BRIEF DESCRIPTION OF THE DRAWINGS

Fig. 1 is a schematic, pictorial illustration of a stereographic imaging system, in accordance with an embodiment of the present invention;

Fig. 2 is a schematic side view of stereographic imaging optics, in accordance with an embodiment of the present invention;

Fig. 3 is a plot of modulation transfer function (MTF) for a stereographic imaging system with enhanced DOF, in accordance with an embodiment of the present invention;

Fig. 4A is a graphical representation of an optical phase plate used in enhancing DOF of stereographic imaging, in accordance with an embodiment of the present invention;

Fig. 4B is a numerical representation of the characteristics of the phase plate of Fig. 4A; Figs. 5 A and 5B are plots of MTF for different values of pupil shift in a stereographic imaging system with enhanced DOF, in accordance with an embodiment of the present invention;

Figs. 6A-6G are plots of the step response of the eye at different object distances in a stereographic imaging system with enhanced DOF, in accordance with an embodiment of the present invention; and

Figs. 7A-7C are simulated images comparing visual perception of image features in stereographic systems with and without DOF enhancement in accordance with an embodiment of the present invention.

DETAILED DESCRIPTION OF EMBODIMENTS

OVERVIEW

When our eyes view an actual 3D scene, the depth of objects in the scene induces two depth-related phenomena: the binocular effect of vergence, as described above, and monocular accommodation, by which the lens of the eye changes its optical power in order to maintain a clear image (focus) on an object. In stereographic displays that are known in the art, however, the accommodation should be fixed at the distance of the eye from the display in order to maintain clear visual images, regardless of the simulated depth of displayed objects, while the vergence changes in response to the simulated depth. Thus, vergence may cause the brain to attempt to change the optical power of the eye in response to the perceived object depth, while the reflex of maintaining a clear image forces the accommodation to stay fixed at the display distance. These contradictory impulses can strain the eye's ciliary muscles and may cause headaches.

Embodiments of the present invention that are described hereinbelow enhance stereographic viewing in a way that can help to resolve the conflict of vergence and accommodation, by optically extending the depth of field (DOF) of the eyes. As a result, the eyes are able to accommodate at a depth that is concomitant with vergence at the simulated depth of objects on a stereographic display, while maintaining a clear, focused image notwithstanding the difference between the simulated object depth and the actual display distance.

Some embodiments of the present invention provide modified stereoscopic spectacles for extended DOF. Such spectacles normally comprise right and left optical filters, which are interposed respectively in front of the right and left eyes of the viewer so as to select the respective left and right images displayed on a stereographic screen. The term "filter" in this context should be understood broadly to include any and all optical means that are known in the art for selecting the right and left images, such as (but not limited to) color filters, polarization filters, and shutters that select right and left views in alternation.

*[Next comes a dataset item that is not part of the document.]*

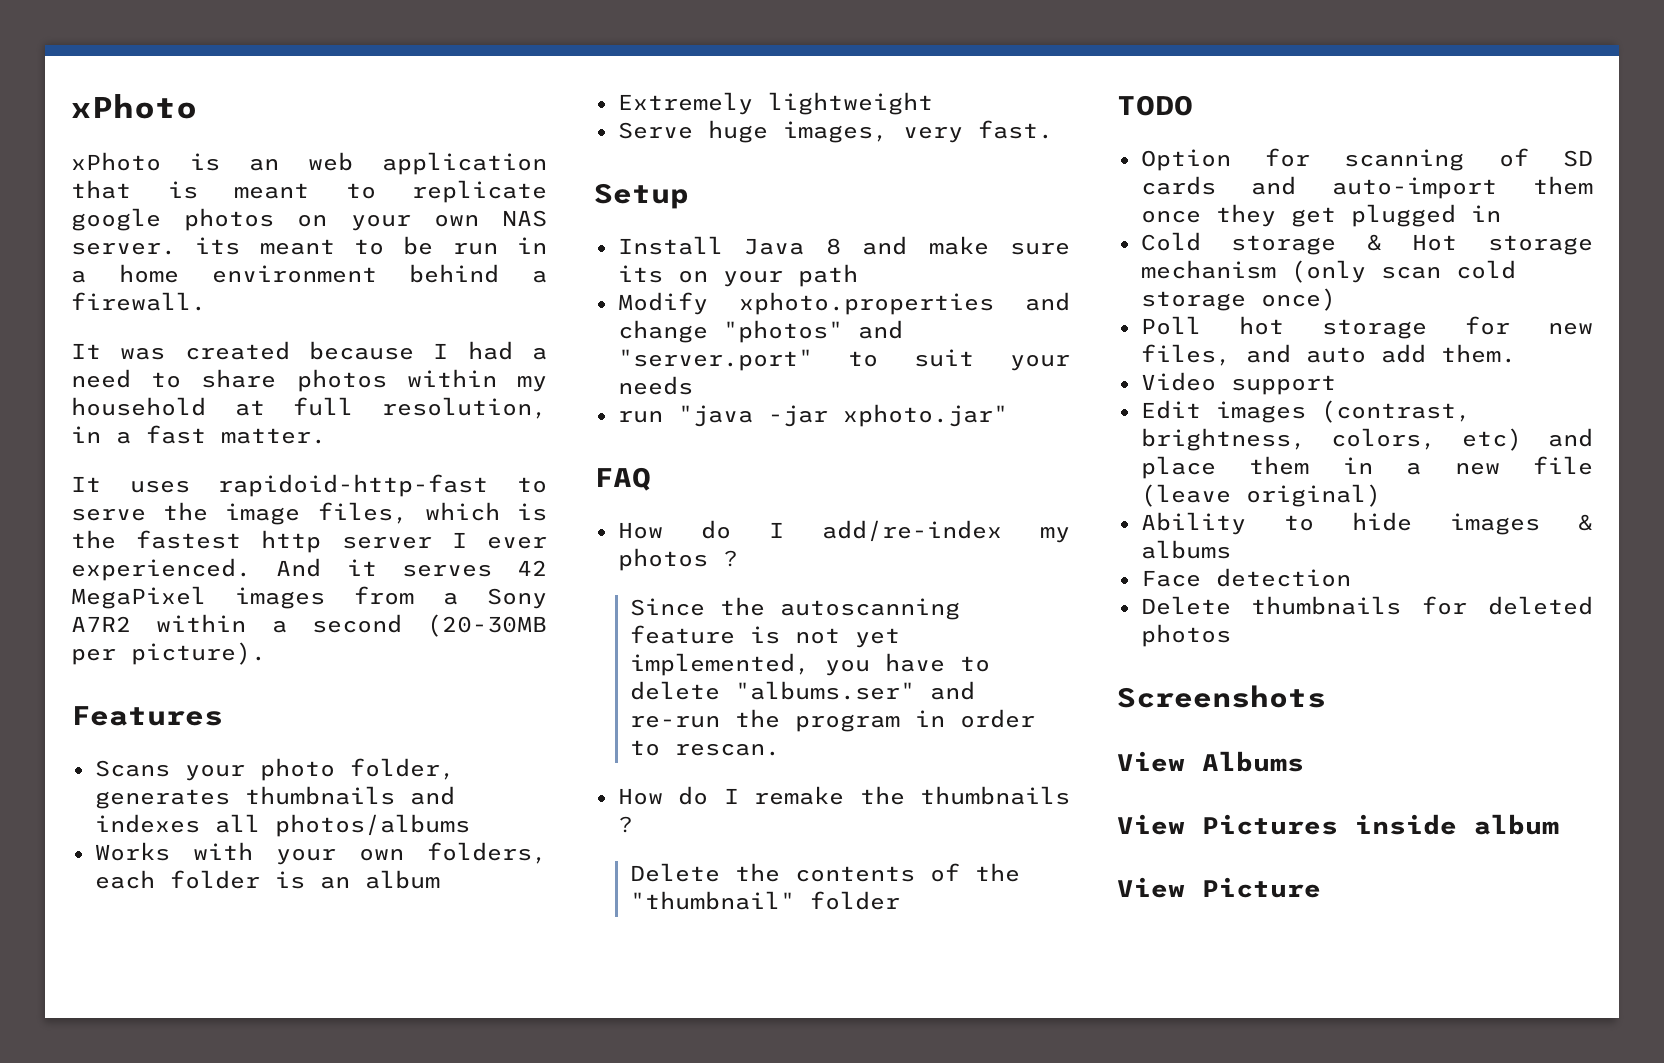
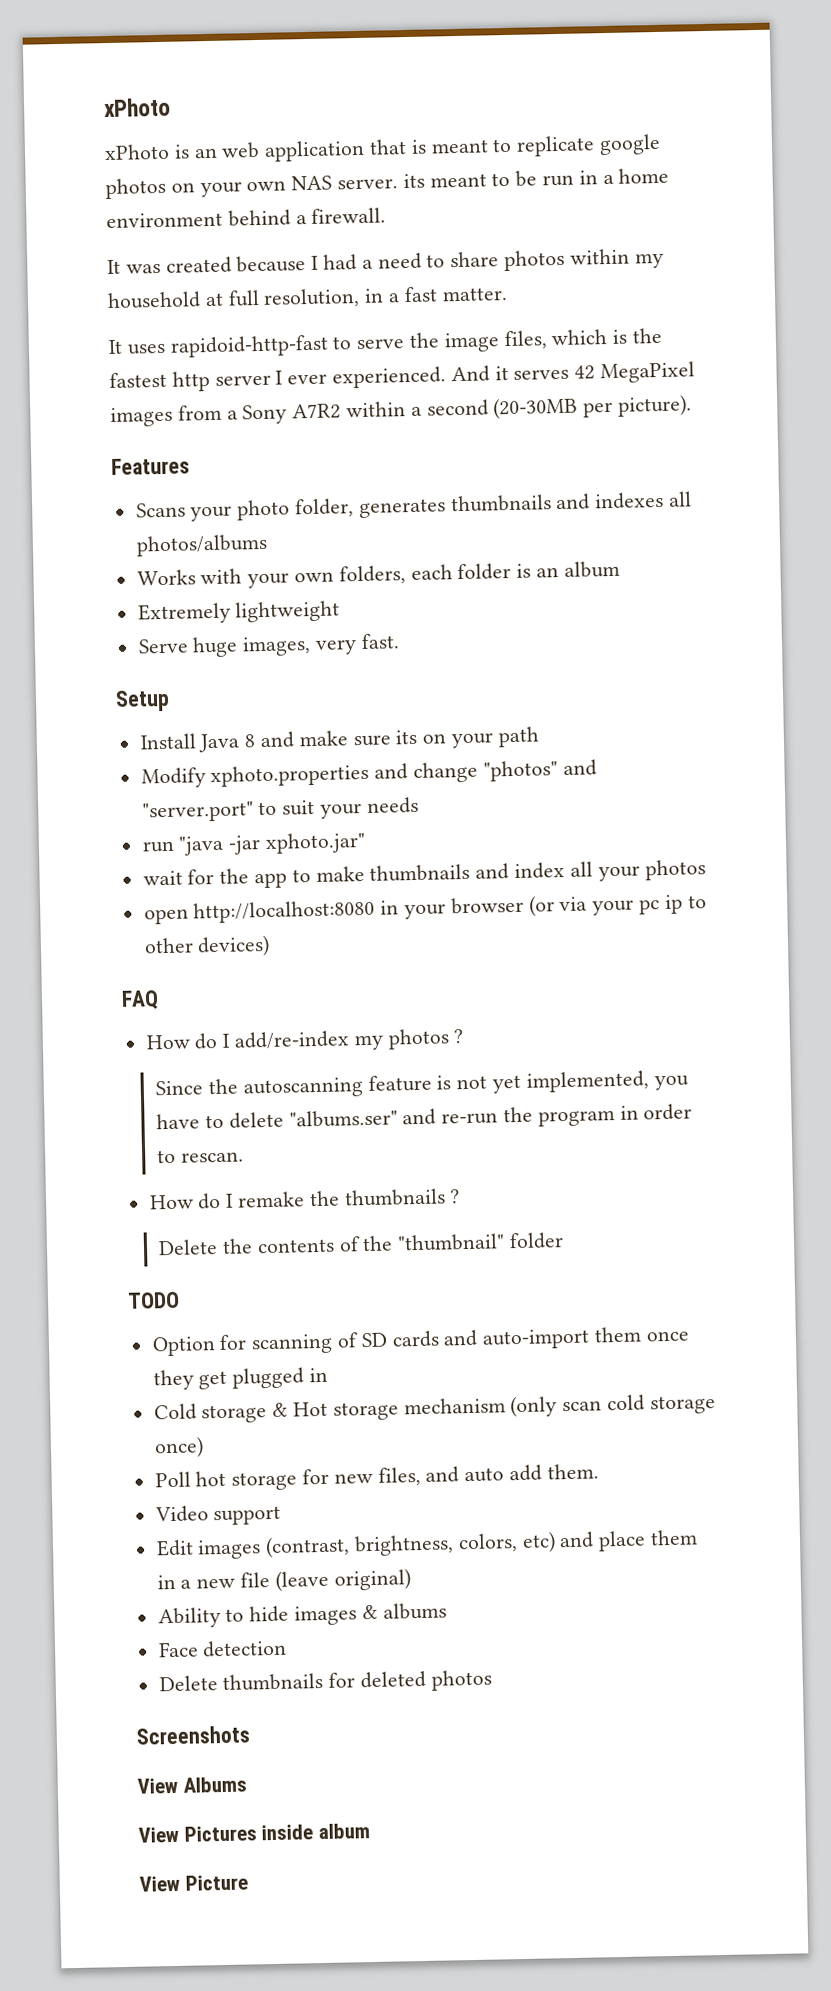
(1008, 415) none -> [142,859,706,889] [143,894,707,925] [143,934,271,958] // wait for the app to make thumbnails and index all your photos // open http://localhost:8080 in your browser (or via your pc ip to other devices)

The spectacles are modified by addition of one or more optical phase plates, which are positioned adjacent to the right and left filters and have a predefined aberration selected so as to enhance the DOF of the eyes while the eyes view the stereographic display through the spectacles. The term "phase plate" in this context refers to any optical element that modulates the phase of visible light that passes through it. Typically, for purposes of DOF enhancement in embodiments of the present invention, the phase plates have negligible refractive power of their own, although they may comprise a lens to compensate for the difference between the screen distance and the virtual object distance. Such phase plates may also affect the amplitude of the optical field, as long as the overall power of the light passing through the phase plates is not attenuated in such a way that inhibits viewing through the phase plates. The aberration of the optical phase plates tends to introduce a certain small focal blur into the images that are formed on the retinas of the eyes. This blur is characterized by a certain point spread function (PSF), which may be equivalently described in the frequency domain in terms of an optical transfer function (OTF). To compensate for this blur, in some embodiments, a digital image processor pre-processes stereographic images that are to be presented on the display, by applying a digital filter selected so as to compensate for the aberration of the optical phase plates. Typically, this digital filter is approximately inverse in its effect to the OTF of the phase plates.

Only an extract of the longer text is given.